Task material:

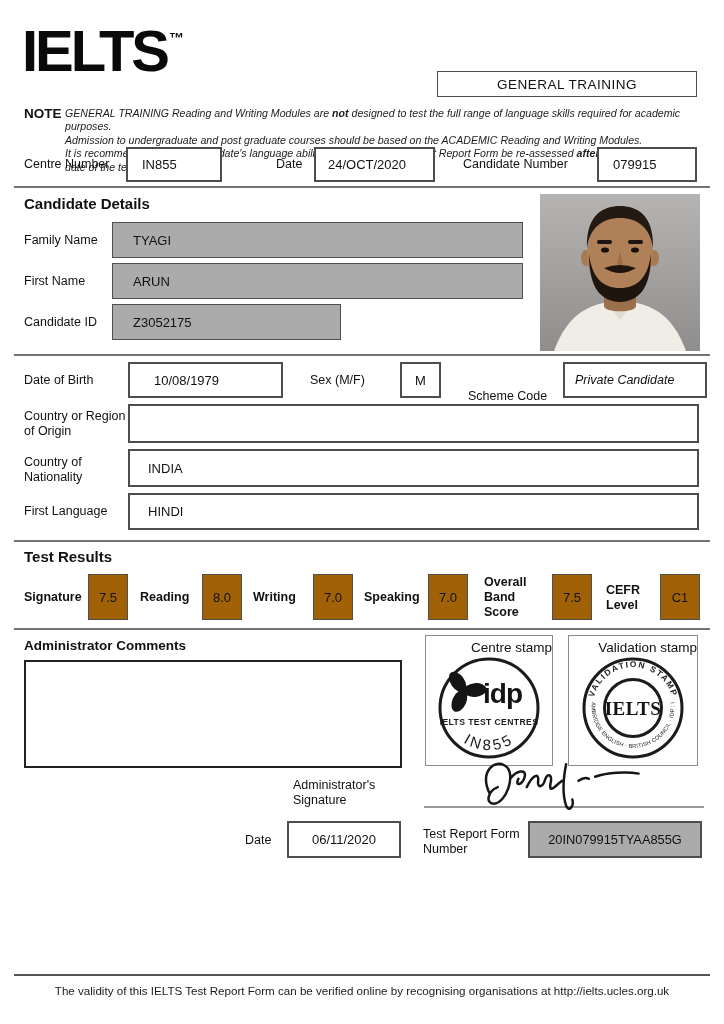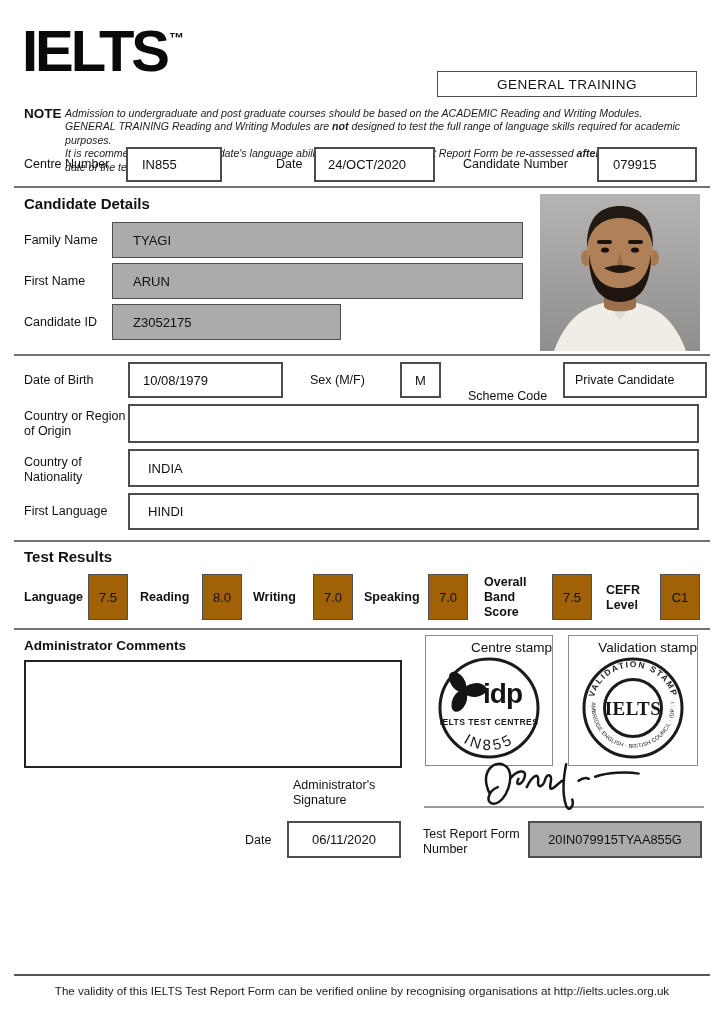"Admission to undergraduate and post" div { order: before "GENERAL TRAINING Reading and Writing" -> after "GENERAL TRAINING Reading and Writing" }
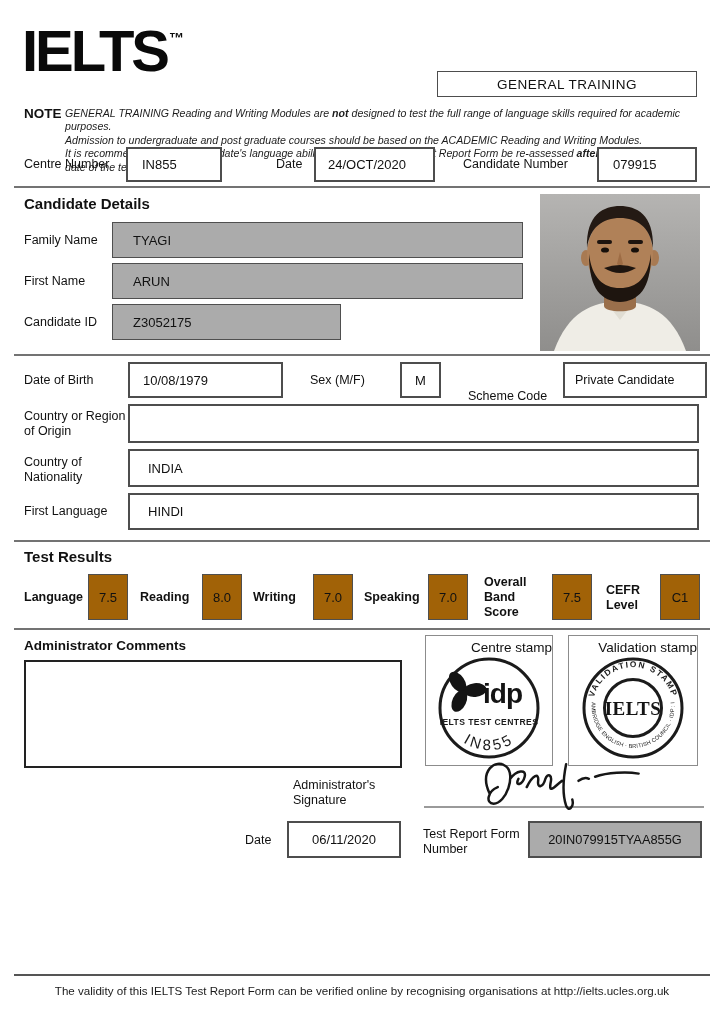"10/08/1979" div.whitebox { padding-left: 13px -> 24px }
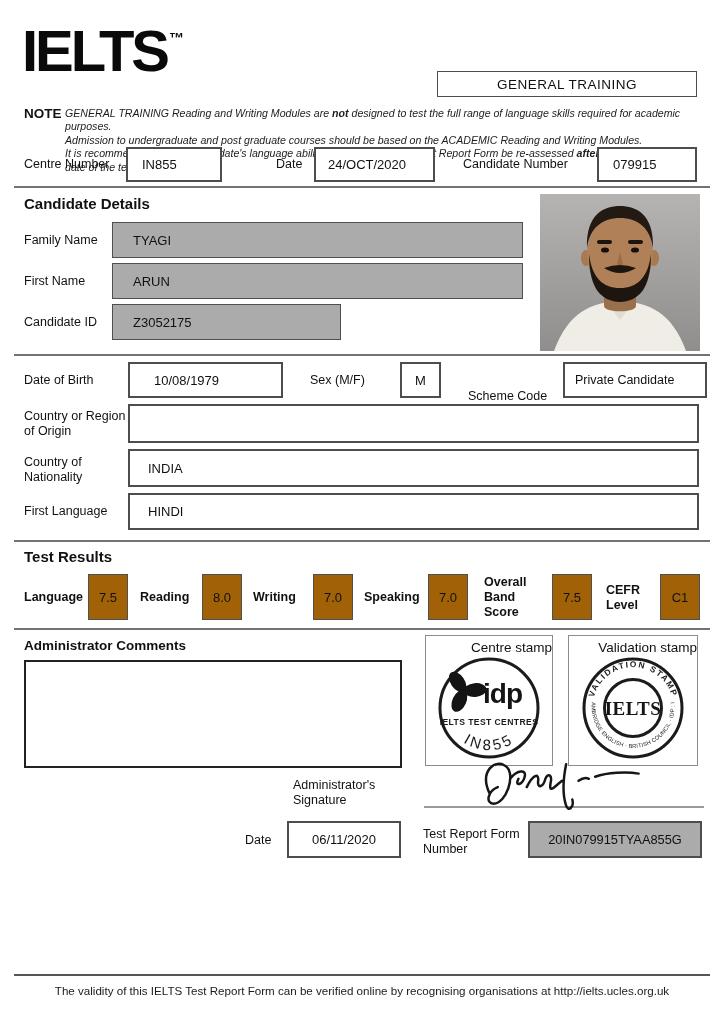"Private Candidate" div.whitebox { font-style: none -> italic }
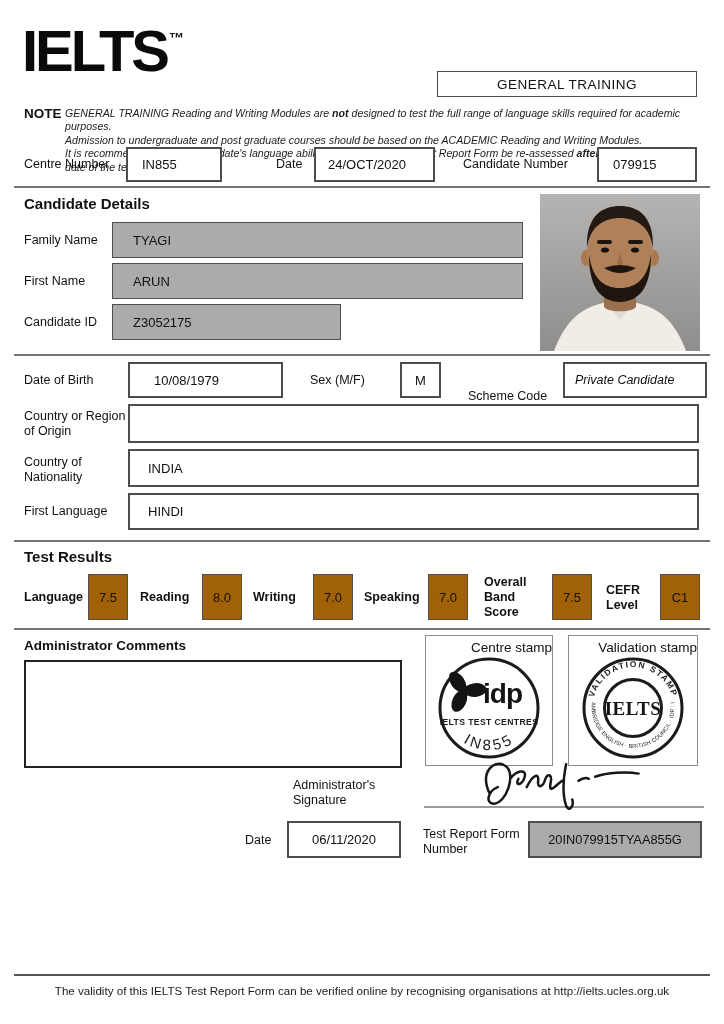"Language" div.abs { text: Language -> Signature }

* * *

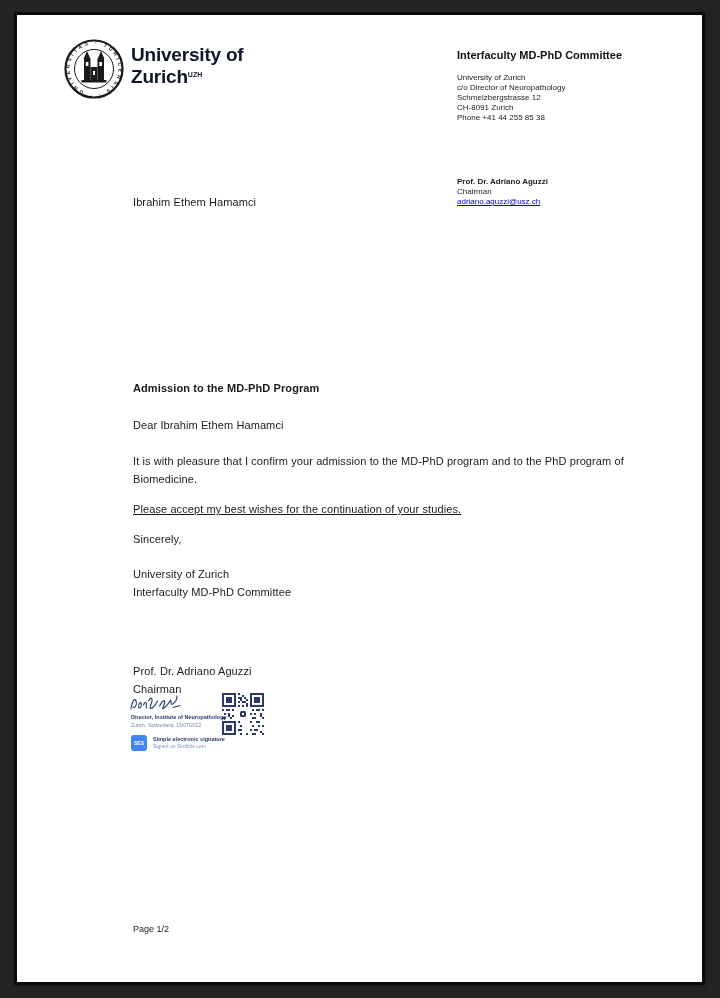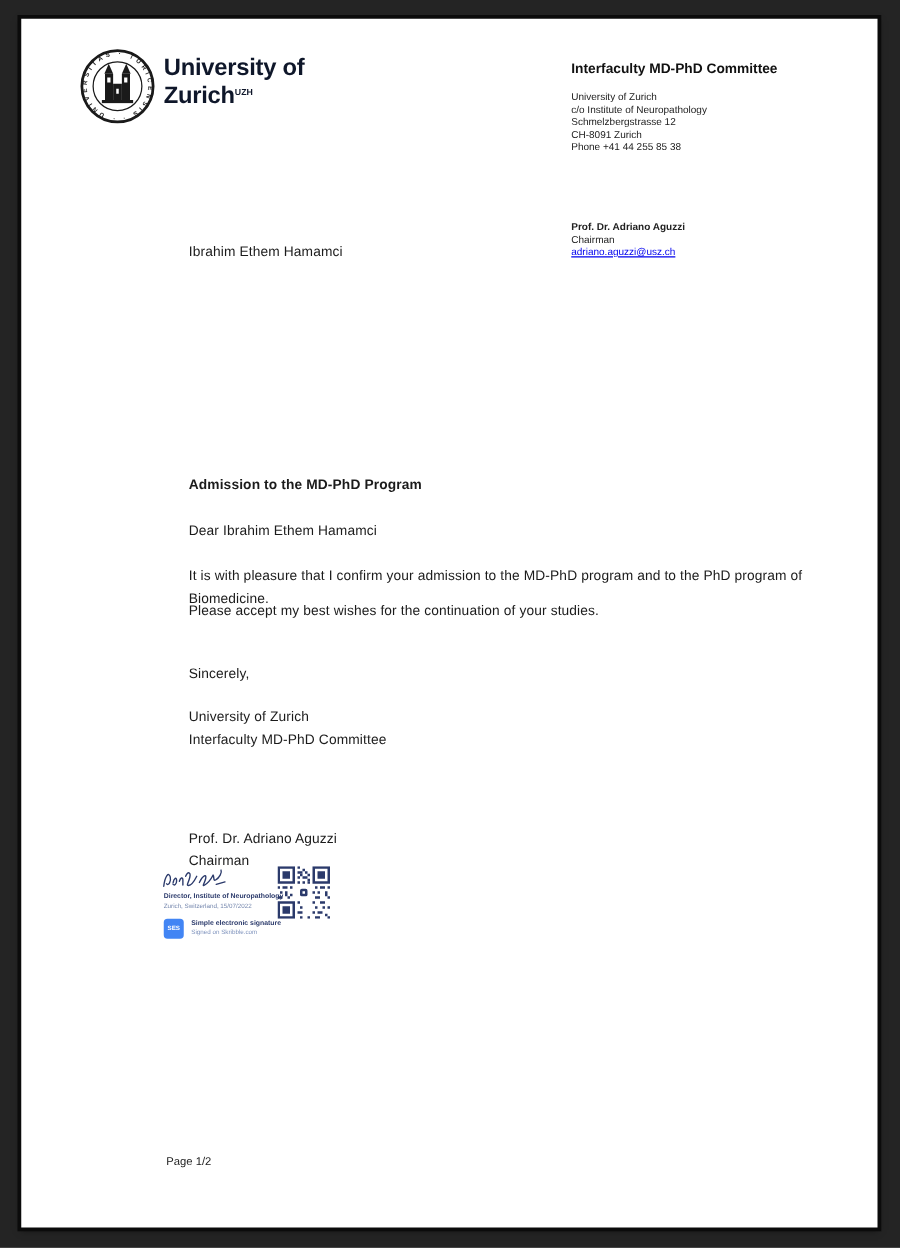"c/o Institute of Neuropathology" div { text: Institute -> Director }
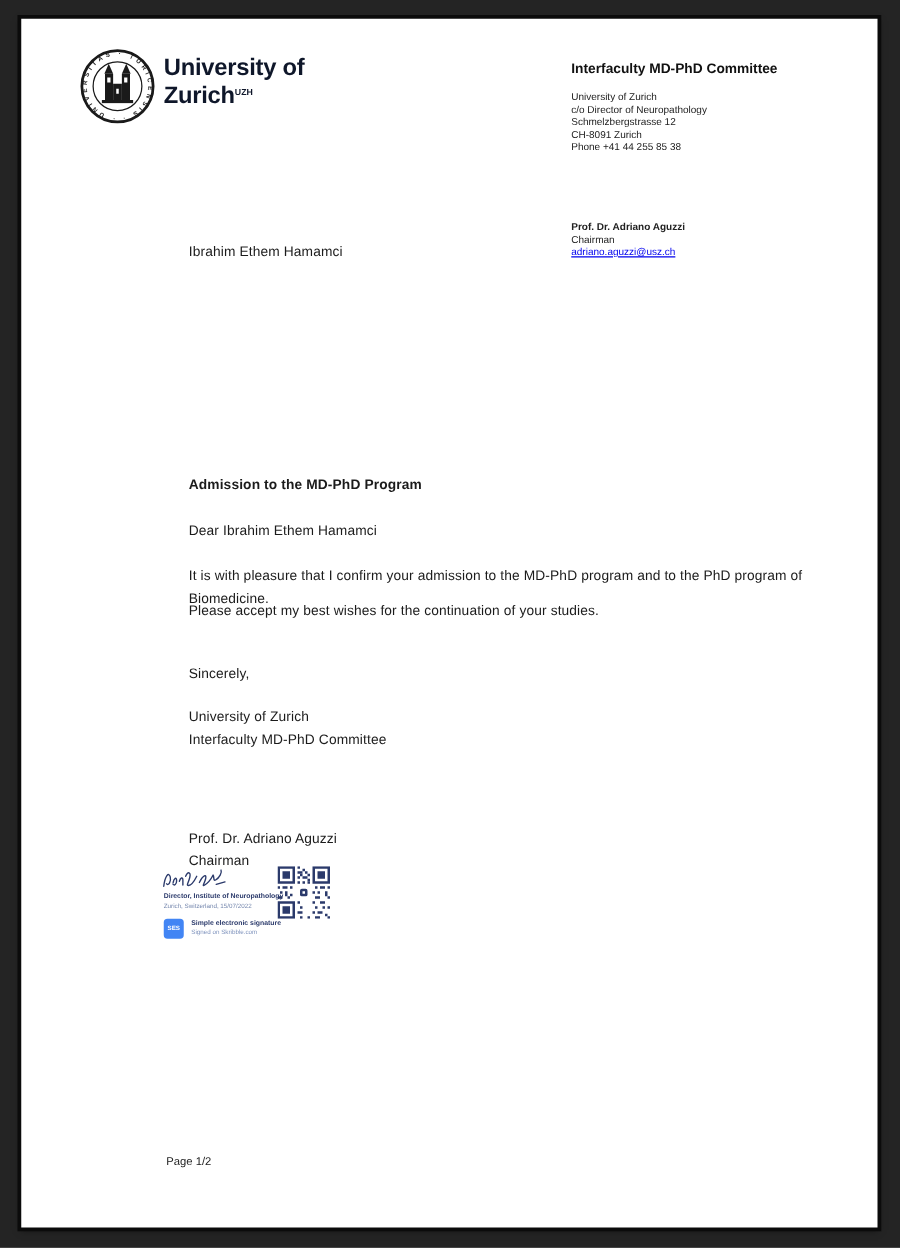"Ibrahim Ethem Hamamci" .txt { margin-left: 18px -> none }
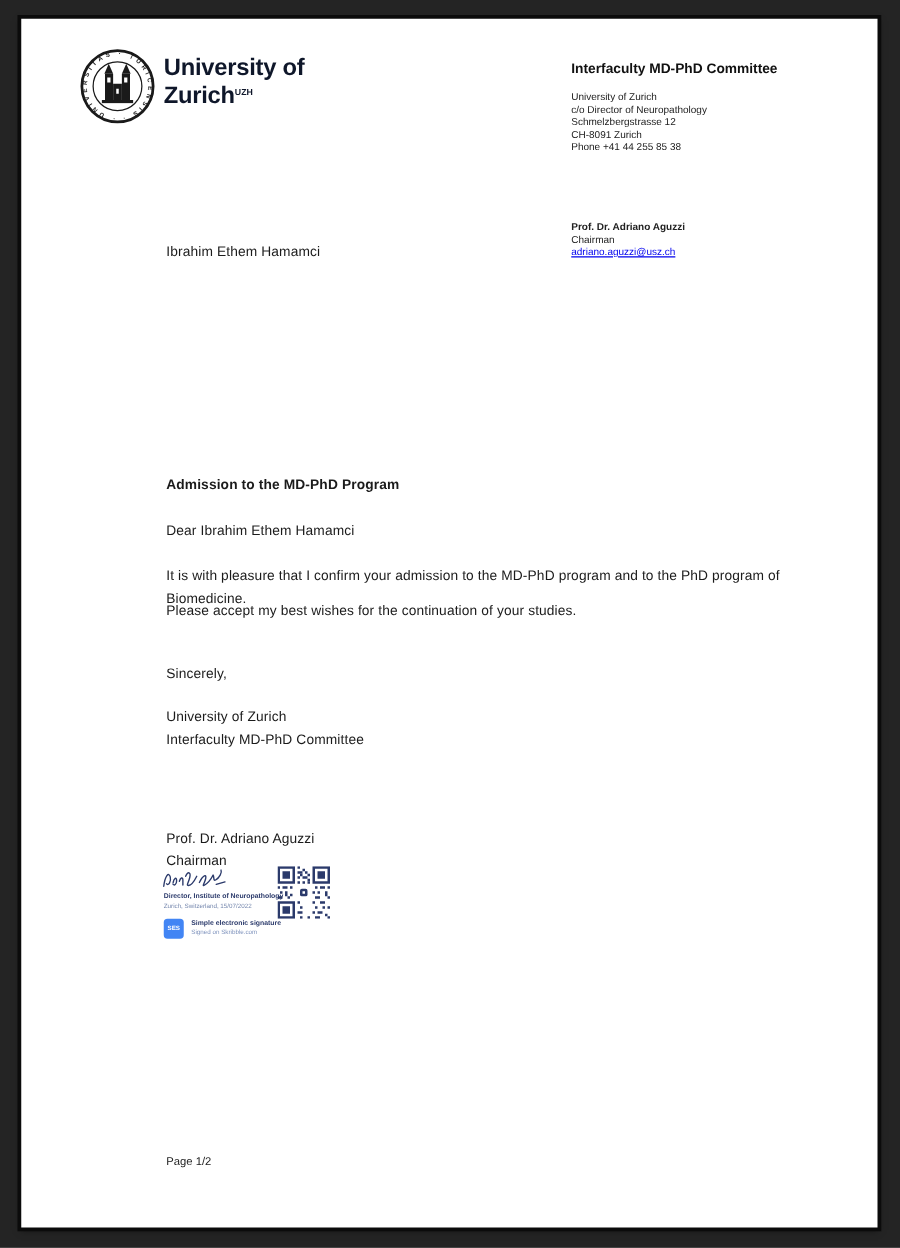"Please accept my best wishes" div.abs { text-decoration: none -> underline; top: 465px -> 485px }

---

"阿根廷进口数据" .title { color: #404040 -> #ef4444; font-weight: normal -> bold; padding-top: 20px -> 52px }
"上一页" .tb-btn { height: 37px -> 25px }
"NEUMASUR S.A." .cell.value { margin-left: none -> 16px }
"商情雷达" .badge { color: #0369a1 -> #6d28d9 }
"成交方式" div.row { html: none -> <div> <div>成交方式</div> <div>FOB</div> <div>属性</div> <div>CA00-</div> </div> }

What is needed: Above are the records; repeat exactly the lines from the one holding "color: #404040 ->" down to the one holding "html: none ->", end lines included.

Solution:
"阿根廷进口数据" .title { color: #404040 -> #ef4444; font-weight: normal -> bold; padding-top: 20px -> 52px }
"上一页" .tb-btn { height: 37px -> 25px }
"NEUMASUR S.A." .cell.value { margin-left: none -> 16px }
"商情雷达" .badge { color: #0369a1 -> #6d28d9 }
"成交方式" div.row { html: none -> <div> <div>成交方式</div> <div>FOB</div> <div>属性</div> <div>CA00-</div> </div> }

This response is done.